I never thought I would complain about perfect weather, but here it goes. One day each spring, my birdathon team known as The Cardinal Sins takes on a mission to find as many different bird species as possible in 24 hours. OK, 20 hours. We’re wusses. The team is accustomed to rain.

In 20 years, we’ve seen more rain than Noah.

But not this year. May 26 was a sunny, beautiful day, neither cold in the predawn darkness nor unreasonably windy later. It was perfect. Naturally, we had our worst score in years.

2:15 a.m.: Our foursome assembles in Old Town, already 15 minutes behind schedule because of an incorrectly set alarm. By 2:45 A.M., we have our first bird of the day — a whippoorwill on the Stud Mill Road in Milford. Minutes later, I have my first mosquito bite.

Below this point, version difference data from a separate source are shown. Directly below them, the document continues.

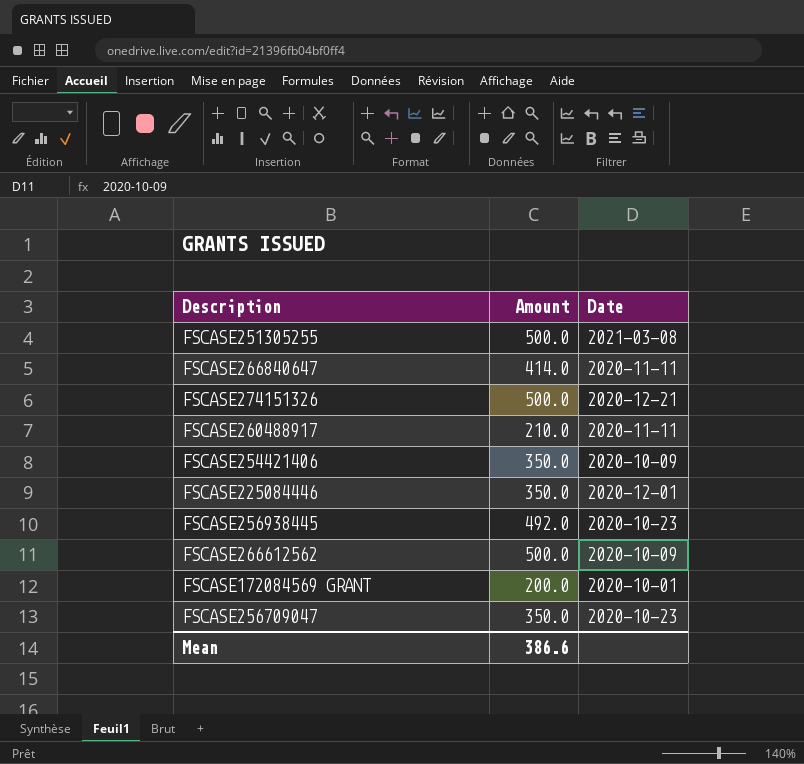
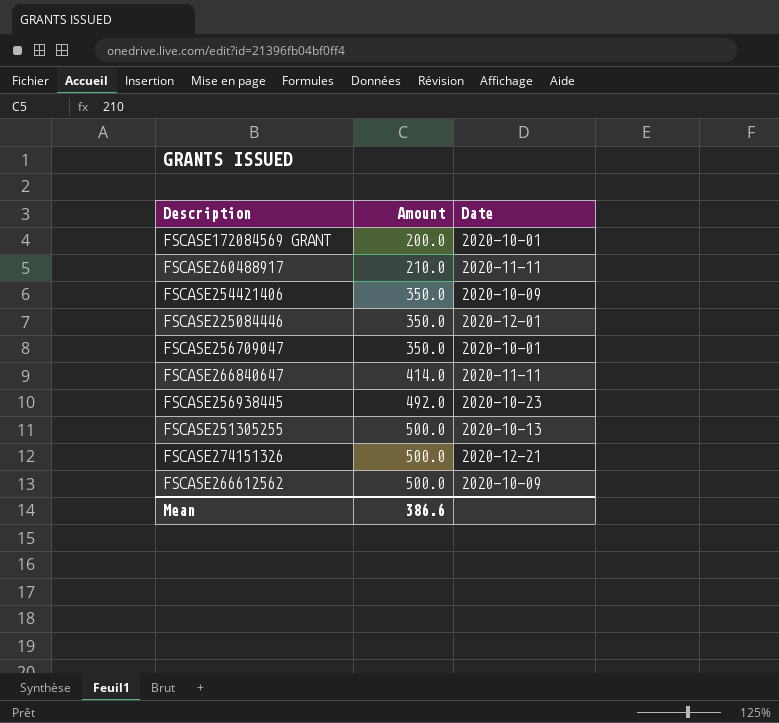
row order: none -> Amount ascending
FSCASE256709047 | Date: 2020-10-23 -> 2020-10-01
FSCASE251305255 | Date: 2021-03-08 -> 2020-10-13

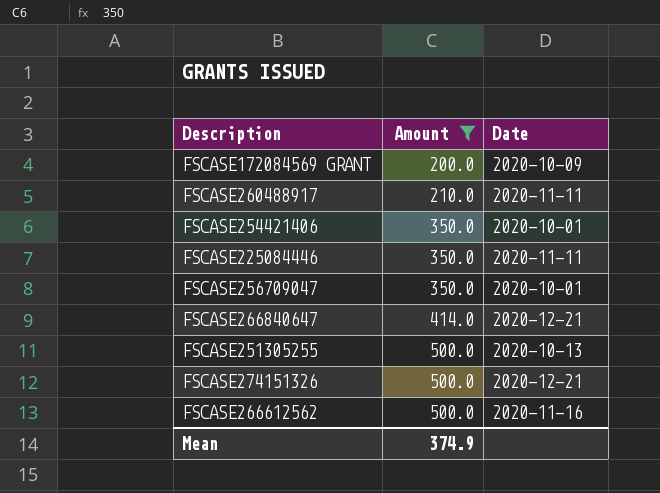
filter: none -> Amount != 492.0
FSCASE172084569 GRANT | Date: 2020-10-01 -> 2020-10-09
FSCASE254421406 | Date: 2020-10-09 -> 2020-10-01
FSCASE225084446 | Date: 2020-12-01 -> 2020-11-11
FSCASE266840647 | Date: 2020-11-11 -> 2020-12-21
FSCASE266612562 | Date: 2020-10-09 -> 2020-11-16
Mean | Amount: 386.6 -> 374.9

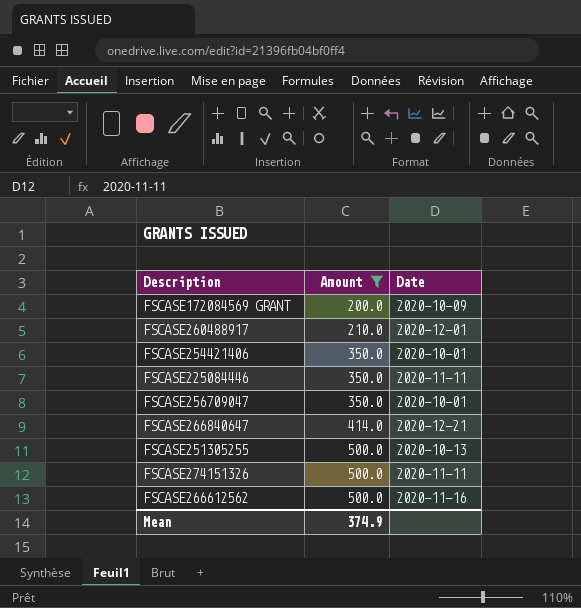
FSCASE260488917 | Date: 2020-11-11 -> 2020-12-01
FSCASE274151326 | Date: 2020-12-21 -> 2020-11-11

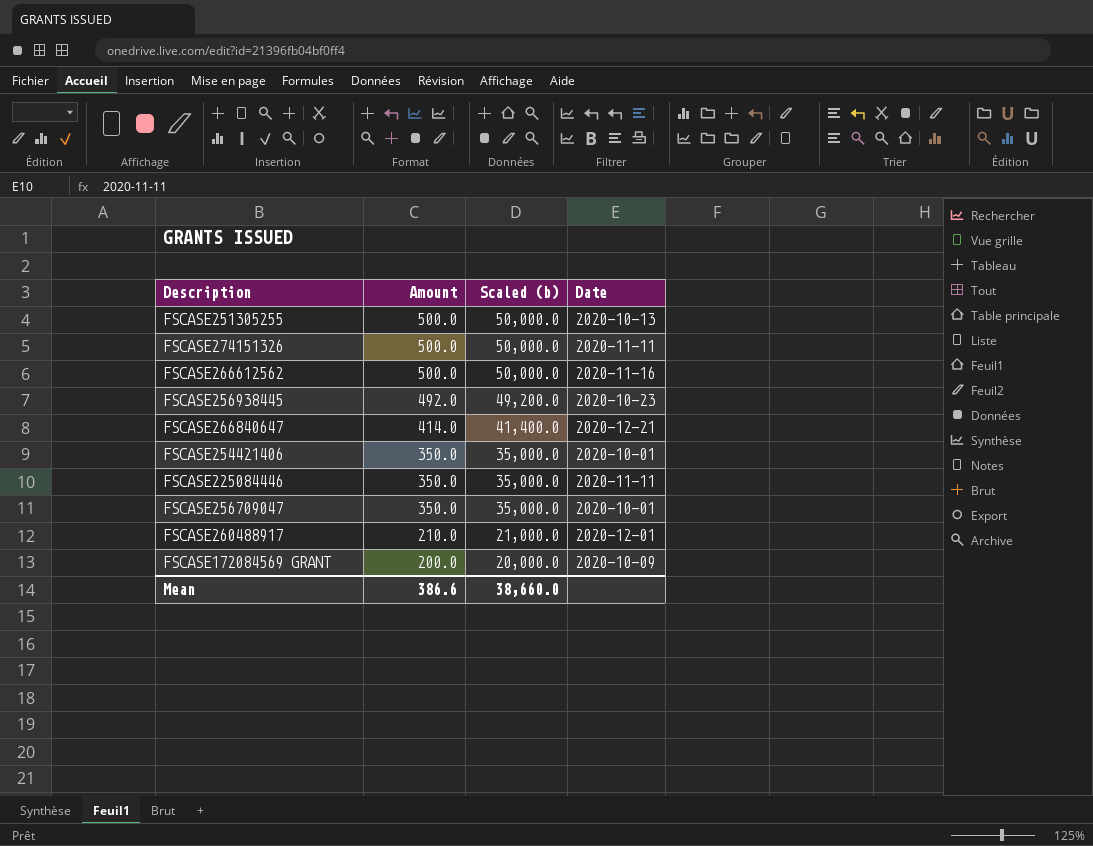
filter: Amount != 492.0 -> none
row order: Amount ascending -> Amount descending
column Scaled (b) | formula: none -> [Amount] * 100
Mean | Amount: 374.9 -> 386.6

3:45 a.m.: We need an owl. The Sunkhaze Meadows National Wildlife Refuge is infested with northern saw-whet, barred and great horned owls, but we’ve been searching for an hour and have not heard one. The whole point of starting a birdathon in the dead of night is to find owls. We are getting skunked. Shortly after 4 a.m., a barred owl takes pity on us and calls weakly in the distance. But by this time, the horizon is brightening and the warblers are singing. We are in trouble, and the sun isn’t even up yet.

4:30 a.m.: The score is 23 birds and four arguments. Arguing about route and timetable is kind of our thing. We need a Swainson’s thrush. They like singing early, but we’ve heard none. It turns out, they were late migrating this year. It would be another week before I would hear one.

8 a.m.: We are up to 63 species — not bad but not good. We are getting many of the expected birds, but we are missing some uncommon birds we commonly find, and we are missing a few rarer birds known to be in the places we are looking. We head to Bangor City Forest, desperately needing to find six new birds for the day’s list. We find three. The Canada warbler, Lincoln’s sparrow and northern waterthrush are right where they are supposed to be, but six other likely birds are missing. Sullenly, we head for Essex Woods in Bangor.

11:30 a.m.: Jackpot. At Essex Woods we get most of our target birds effortlessly. Sora and Virginia rails are in a calling contest when we arrive, easily heard over the highway noise. Northern rough-winged swallows can be tricky, but a pair buzz us. We’ve missed Baltimore oriole before, but not this time. The most exciting discovery is a trio of short-billed dowitchers loafing on a log — the first I’ve ever seen there. Things are looking up.

Then — down again. We miss green heron, hooded merganser and willow flycatcher. We want to have a hundred species by noon but we are stuck at 83. By 1 p.m. a turkey vulture is only enough to get us to 90, as we turn toward the coast.

2 p.m.: We get lucky in Steuben. Through a spotting scope, we spy a mixed flock of least and semipalmated sandpipers. Black-bellied plovers roost on a distant rock. A pair of lingering buffleheads paddle aimlessly in the bay. Over the next half-hour, we add common tern, surf scoter and a pair of lingering long-tailed ducks. Most buffleheads and long-tailed ducks have flown north by now.

2:30 p.m.: We finally reach a hundred species — a feat we had achieved by noon the year before.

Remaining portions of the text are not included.